Graham notes that setting risk tolerance is an important leadership role and says:
“Here are some potentially helpful practices that have been used for this:
- Ensuring that there are clear understandings of the use of risk matrices.
- Developing a risk tolerance discussion in the risk identification and assessment process.
- Gathering together information about tolerances that are already used within the organizations, e.g. control frameworks for financial transactions, safety incident reports and accident levels, budget limits, specific operational tolerances such as level of production versus plan, overtime reporting.
- Develop a hierarchy of reporting that stresses risk levels, thereby signaling that increased management attention goes to those risks that cross tolerance levels.
- Workshops are another way to develop and communicate risk tolerances in areas where measurement is difficult or there is uncertainty.

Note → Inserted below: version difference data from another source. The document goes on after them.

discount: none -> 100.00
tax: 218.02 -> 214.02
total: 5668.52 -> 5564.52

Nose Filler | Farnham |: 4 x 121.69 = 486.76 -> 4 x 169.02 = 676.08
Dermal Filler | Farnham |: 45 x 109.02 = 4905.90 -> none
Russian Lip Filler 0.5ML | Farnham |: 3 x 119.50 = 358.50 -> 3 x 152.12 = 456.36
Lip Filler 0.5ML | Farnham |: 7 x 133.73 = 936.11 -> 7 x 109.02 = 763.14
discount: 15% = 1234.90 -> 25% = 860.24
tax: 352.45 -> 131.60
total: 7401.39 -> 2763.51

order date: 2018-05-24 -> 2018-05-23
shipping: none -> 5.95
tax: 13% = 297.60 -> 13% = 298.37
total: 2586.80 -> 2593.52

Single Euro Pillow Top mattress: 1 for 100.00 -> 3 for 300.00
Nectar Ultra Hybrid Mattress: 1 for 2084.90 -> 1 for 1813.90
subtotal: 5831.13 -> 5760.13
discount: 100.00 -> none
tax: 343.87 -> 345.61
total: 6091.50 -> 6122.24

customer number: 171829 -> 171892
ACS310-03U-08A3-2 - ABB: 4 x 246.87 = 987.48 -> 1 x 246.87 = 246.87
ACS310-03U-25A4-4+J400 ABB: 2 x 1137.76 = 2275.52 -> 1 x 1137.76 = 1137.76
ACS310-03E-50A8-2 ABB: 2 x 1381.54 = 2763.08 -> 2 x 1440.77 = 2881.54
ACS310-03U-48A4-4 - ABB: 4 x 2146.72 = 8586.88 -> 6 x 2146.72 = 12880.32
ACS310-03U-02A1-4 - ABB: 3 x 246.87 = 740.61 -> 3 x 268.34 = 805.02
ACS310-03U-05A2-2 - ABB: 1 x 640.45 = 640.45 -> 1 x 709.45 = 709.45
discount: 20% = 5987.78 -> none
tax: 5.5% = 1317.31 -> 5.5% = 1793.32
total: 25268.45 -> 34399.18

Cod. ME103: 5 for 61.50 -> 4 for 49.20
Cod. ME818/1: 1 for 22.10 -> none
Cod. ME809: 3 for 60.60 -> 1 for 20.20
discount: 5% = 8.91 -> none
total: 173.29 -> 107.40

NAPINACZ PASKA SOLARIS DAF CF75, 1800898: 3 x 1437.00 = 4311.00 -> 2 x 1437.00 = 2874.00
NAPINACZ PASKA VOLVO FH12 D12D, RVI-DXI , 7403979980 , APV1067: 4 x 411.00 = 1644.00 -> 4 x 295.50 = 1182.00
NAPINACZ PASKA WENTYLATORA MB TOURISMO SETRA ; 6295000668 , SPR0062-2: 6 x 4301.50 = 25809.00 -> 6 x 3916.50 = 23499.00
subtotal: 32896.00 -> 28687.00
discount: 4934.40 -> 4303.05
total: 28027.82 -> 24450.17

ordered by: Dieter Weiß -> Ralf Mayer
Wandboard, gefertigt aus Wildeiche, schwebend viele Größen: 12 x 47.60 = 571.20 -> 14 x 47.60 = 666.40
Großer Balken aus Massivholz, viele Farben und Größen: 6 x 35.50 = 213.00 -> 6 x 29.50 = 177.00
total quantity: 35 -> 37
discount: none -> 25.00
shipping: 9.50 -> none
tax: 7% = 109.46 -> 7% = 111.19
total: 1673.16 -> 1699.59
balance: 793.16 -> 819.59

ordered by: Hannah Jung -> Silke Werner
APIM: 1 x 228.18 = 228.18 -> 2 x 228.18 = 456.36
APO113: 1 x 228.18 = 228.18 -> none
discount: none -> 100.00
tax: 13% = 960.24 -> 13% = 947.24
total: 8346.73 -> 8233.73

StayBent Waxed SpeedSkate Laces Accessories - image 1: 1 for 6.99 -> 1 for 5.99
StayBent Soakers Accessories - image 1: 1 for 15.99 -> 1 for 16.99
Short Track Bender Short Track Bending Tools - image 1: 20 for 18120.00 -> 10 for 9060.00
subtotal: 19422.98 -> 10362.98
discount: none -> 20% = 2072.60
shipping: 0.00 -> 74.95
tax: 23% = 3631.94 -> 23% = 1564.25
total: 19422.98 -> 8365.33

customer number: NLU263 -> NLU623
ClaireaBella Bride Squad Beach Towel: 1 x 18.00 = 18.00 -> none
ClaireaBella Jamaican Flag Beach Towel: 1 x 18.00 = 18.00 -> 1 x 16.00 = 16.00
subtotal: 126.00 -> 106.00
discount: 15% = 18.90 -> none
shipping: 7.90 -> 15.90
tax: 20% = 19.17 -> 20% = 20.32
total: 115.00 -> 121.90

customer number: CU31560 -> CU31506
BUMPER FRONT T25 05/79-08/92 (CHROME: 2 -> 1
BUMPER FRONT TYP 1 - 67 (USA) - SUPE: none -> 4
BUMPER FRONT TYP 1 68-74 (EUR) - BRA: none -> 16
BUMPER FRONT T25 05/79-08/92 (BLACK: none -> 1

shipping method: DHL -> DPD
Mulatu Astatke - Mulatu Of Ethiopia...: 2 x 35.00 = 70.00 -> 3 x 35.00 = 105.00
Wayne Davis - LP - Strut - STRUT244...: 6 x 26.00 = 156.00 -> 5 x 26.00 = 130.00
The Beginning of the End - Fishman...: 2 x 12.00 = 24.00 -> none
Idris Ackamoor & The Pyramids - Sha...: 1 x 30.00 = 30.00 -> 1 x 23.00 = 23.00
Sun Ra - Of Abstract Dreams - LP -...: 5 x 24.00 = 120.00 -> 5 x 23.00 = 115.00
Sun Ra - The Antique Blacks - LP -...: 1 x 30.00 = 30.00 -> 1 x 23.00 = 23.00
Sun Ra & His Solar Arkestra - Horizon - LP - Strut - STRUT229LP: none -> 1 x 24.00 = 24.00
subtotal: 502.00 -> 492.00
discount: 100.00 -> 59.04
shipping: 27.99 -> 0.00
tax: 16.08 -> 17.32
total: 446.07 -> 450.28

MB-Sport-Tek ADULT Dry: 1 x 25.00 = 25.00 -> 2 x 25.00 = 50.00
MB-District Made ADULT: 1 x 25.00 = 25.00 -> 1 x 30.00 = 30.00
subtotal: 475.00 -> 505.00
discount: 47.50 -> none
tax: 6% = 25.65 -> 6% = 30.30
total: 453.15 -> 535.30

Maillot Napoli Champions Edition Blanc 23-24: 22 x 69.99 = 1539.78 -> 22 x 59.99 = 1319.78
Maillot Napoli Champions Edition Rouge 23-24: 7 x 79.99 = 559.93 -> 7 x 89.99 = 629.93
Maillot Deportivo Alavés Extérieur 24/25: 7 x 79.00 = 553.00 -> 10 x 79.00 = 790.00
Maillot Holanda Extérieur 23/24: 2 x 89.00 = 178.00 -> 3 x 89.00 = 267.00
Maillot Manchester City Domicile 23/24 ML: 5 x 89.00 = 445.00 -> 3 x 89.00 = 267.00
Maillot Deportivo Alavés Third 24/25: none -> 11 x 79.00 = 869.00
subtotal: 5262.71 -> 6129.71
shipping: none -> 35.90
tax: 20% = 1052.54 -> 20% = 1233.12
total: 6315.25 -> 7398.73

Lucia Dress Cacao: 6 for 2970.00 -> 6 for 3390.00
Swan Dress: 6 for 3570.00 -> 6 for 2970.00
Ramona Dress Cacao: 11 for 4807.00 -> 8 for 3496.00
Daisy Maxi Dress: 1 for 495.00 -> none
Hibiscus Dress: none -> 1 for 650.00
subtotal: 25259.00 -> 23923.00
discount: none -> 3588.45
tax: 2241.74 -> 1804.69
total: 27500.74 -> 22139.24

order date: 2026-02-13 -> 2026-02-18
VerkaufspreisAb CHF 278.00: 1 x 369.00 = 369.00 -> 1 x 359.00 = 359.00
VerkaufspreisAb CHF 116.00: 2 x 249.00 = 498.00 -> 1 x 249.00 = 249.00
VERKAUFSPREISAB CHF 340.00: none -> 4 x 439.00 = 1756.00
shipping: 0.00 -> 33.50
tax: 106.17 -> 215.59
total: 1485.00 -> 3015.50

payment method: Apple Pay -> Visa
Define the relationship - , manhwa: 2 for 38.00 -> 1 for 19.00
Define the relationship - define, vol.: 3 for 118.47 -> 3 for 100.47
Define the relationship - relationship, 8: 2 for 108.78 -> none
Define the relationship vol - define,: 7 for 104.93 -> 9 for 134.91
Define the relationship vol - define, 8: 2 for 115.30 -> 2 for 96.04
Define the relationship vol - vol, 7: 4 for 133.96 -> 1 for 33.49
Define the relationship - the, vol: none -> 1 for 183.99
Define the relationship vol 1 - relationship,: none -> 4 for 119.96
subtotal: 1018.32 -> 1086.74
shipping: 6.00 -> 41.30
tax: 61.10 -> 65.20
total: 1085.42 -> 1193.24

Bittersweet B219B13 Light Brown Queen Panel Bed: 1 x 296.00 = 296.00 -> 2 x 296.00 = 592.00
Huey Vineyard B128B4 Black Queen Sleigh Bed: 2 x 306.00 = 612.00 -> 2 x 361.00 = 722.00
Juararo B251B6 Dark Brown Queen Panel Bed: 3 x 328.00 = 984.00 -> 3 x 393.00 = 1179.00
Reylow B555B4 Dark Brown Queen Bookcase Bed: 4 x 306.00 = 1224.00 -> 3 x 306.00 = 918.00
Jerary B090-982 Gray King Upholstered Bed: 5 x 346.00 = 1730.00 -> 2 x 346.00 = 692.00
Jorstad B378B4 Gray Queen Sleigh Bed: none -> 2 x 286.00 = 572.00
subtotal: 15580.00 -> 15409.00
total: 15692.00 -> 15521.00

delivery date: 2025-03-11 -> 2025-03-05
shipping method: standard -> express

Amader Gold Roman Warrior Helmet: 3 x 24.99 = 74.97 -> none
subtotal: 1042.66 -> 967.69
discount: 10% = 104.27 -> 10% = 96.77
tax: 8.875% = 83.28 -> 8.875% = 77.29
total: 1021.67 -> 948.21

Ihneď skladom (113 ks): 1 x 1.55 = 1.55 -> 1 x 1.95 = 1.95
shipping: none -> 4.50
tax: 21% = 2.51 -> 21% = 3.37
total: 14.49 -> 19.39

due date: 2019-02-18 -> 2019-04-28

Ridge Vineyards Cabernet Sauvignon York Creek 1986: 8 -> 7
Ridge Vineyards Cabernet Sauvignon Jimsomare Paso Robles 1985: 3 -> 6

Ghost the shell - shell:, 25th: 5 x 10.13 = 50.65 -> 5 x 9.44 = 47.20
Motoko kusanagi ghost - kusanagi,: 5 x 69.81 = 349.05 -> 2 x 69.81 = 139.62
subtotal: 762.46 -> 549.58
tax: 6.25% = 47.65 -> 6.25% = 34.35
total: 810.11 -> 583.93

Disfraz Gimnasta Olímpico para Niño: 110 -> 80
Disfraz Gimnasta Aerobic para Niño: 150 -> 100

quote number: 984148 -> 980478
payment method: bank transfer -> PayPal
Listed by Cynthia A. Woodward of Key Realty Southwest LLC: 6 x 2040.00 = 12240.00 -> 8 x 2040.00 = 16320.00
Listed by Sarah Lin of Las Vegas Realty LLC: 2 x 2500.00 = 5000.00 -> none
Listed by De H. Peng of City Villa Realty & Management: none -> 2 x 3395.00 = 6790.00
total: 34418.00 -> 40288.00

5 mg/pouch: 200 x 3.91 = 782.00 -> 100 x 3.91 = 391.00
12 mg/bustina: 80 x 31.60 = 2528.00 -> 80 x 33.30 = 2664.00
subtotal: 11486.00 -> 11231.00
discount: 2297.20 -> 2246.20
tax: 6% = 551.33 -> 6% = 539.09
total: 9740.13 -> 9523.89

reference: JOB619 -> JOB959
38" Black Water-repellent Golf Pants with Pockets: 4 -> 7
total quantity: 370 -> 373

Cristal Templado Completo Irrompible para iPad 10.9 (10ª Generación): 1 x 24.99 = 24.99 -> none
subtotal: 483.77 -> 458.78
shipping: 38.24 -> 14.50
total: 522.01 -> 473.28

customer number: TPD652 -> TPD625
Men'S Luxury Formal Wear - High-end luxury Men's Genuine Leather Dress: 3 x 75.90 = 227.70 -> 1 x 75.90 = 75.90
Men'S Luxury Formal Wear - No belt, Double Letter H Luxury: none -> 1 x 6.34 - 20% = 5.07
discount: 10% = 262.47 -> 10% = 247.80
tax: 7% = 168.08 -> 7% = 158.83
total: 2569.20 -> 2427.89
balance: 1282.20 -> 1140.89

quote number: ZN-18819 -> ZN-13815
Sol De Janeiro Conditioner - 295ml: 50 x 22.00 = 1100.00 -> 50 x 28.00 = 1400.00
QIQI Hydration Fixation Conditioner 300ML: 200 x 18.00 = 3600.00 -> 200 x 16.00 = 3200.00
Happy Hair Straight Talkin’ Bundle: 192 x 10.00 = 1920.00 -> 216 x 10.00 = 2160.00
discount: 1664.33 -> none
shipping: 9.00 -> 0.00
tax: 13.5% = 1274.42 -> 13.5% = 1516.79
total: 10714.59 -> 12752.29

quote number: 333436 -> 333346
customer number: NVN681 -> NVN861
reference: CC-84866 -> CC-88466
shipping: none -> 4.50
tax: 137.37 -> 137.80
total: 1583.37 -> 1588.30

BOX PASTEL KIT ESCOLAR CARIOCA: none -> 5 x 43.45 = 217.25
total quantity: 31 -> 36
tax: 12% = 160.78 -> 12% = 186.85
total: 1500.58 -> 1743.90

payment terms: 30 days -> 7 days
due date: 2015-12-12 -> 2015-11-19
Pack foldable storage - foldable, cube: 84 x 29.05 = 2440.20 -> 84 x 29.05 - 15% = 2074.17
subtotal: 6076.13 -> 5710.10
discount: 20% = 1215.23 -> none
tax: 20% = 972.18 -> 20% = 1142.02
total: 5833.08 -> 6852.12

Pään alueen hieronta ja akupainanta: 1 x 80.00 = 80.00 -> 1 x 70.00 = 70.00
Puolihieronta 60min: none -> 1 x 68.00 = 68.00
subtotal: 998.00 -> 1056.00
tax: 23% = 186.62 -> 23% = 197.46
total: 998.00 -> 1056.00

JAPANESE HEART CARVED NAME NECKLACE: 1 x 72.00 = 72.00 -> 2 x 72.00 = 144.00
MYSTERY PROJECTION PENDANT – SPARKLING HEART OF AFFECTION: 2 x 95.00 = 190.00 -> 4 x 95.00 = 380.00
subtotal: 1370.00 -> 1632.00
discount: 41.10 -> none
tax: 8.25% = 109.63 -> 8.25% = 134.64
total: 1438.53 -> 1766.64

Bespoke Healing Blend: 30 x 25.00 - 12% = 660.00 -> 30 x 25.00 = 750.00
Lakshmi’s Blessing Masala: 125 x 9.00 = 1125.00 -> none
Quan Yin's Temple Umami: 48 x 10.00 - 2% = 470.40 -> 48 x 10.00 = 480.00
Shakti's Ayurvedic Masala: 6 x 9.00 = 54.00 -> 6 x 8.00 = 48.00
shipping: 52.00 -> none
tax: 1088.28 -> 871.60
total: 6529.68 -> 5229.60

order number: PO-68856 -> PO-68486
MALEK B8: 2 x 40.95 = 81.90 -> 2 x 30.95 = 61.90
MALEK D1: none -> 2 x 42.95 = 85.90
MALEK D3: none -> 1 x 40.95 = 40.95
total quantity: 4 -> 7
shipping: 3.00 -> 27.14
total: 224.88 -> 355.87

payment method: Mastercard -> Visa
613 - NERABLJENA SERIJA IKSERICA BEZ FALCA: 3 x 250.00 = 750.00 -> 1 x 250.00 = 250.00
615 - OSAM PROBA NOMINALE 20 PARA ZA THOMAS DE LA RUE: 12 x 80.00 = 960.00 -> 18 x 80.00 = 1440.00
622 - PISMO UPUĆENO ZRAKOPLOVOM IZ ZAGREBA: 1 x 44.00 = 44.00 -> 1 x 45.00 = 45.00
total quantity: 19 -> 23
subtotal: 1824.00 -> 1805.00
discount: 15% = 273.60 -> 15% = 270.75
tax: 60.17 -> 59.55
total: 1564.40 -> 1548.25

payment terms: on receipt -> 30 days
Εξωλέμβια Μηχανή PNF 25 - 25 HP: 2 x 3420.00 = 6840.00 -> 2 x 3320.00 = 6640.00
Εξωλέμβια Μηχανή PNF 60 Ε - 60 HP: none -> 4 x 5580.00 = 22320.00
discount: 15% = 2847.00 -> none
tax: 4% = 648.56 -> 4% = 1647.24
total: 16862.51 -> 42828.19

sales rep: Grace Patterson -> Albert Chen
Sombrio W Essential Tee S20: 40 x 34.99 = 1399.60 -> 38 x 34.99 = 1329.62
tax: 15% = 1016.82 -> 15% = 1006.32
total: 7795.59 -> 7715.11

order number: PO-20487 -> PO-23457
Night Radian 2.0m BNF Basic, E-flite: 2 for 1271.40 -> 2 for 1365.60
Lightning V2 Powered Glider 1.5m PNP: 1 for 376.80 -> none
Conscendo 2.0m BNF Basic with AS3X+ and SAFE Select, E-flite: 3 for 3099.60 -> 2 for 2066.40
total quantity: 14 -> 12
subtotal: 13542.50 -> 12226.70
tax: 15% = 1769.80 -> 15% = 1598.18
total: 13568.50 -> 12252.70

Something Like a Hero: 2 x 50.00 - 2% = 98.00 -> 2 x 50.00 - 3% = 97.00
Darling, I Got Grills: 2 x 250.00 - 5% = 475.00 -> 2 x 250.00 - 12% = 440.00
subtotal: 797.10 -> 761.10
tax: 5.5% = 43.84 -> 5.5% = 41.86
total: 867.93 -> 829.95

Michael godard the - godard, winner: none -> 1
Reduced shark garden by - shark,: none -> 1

- In a similar vein, canvas opinions on risks as part of the risk assessment phase, but ensure that the players interviewed clearly articulate what would be acceptable and what not – roll these up for senior management to confirm or redirect the tolerances: this may be source of surprise for senior managers.
- In risk discussions and exercises, insist that those defining risks also add in the time dimension: when do we think this will happen and for how long. This introduces the notion of ‘stacking risks’ in the sense that a long-term risk or one with a long-term likelihood can be subject to quite different tolerances and approaches than a short-term one.
- Before making any decisions on risks, determine your risk capital available: that is the amount of available capital (through credit, held in reserves or not allocated for other purposes) that could go towards mitigation.
- Above all, avoid asking “What is your risk tolerance.” You will get a series of possible answers that seldom answer the question, such as: none, don’t know, 3.988789 or very little. You create risk tolerances through experience.” (p. 61)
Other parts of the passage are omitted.